In conclusion, the Japanese yen’s rapid depreciation is a cause for concern, with far-reaching implications for both Japan and the global economy. While the BOJ’s interventions may provide temporary relief, the underlying factors driving the yen’s weakness, such as interest rate differentials and economic challenges, are unlikely to abate in the near term. As the BOJ continues to fight against the tide, investors and policymakers worldwide will be closely watching the yen’s movements and the potential ripple effects on global markets. The question remains: how long can the BOJ’s sandbags hold back the flood?


If the Yen’s depreciation becomes too rapid or disorderly, it could lead to a sudden reversal if Japanese investors start repatriating funds to avoid further currency losses. This could potentially disrupt demand at U.S. bond auctions and lead to higher yields. The wide interest rate differential between the U.S. and Japan has made the yen a popular funding currency for carry trades, in which investors borrow in low-yielding Yen to invest in higher-yielding assets in other currencies, profiting from the interest rate spread.

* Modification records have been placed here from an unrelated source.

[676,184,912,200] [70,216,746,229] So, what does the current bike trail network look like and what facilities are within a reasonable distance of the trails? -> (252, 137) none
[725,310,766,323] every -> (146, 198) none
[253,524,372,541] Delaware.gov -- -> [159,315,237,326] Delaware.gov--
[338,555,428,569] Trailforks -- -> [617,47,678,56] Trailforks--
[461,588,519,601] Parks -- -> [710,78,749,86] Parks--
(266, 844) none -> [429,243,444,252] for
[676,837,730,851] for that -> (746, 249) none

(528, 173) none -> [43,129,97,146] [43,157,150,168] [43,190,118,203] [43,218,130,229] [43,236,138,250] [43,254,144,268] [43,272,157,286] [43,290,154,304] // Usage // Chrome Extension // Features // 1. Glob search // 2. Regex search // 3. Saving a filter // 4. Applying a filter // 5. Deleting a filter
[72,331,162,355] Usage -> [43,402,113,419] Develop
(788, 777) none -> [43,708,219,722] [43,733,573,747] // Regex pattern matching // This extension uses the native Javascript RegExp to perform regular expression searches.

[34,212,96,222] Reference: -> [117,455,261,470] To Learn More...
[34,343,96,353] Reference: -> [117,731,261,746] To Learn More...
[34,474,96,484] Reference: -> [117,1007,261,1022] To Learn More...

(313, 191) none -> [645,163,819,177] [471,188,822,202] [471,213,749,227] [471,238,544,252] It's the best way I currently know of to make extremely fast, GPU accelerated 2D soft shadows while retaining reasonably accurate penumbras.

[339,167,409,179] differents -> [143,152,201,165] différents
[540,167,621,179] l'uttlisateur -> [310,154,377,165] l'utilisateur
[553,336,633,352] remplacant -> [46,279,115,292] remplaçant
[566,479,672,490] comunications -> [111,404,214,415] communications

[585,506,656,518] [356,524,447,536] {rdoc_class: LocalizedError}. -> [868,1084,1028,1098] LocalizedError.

 The BOJ’s interventions to support the yen have introduced volatility and uncertainty into the bond market, which is the LAST place we want to see uncertainty. This has made investors more cautious about aggressively selling the Yen, as they fear further interventions.

If the yen’s volatility continues or if there are signs that the BOJ may shift to a more hawkish stance, it could reduce the attractiveness of Yen-funded carry trades. This, in turn, could lead to a unwinding of these positions, potentially triggering a rapid APPRECIATION in the Yen.

So the weak Yen is currently supporting demand for U.S. Treasuries and fueling carry trades, but this dynamic is fragile, to say the least. Shifts in market sentiment, changes in monetary policy expectations, or disorderly currency movements could quickly alter the picture and turn it very ugly, very fast!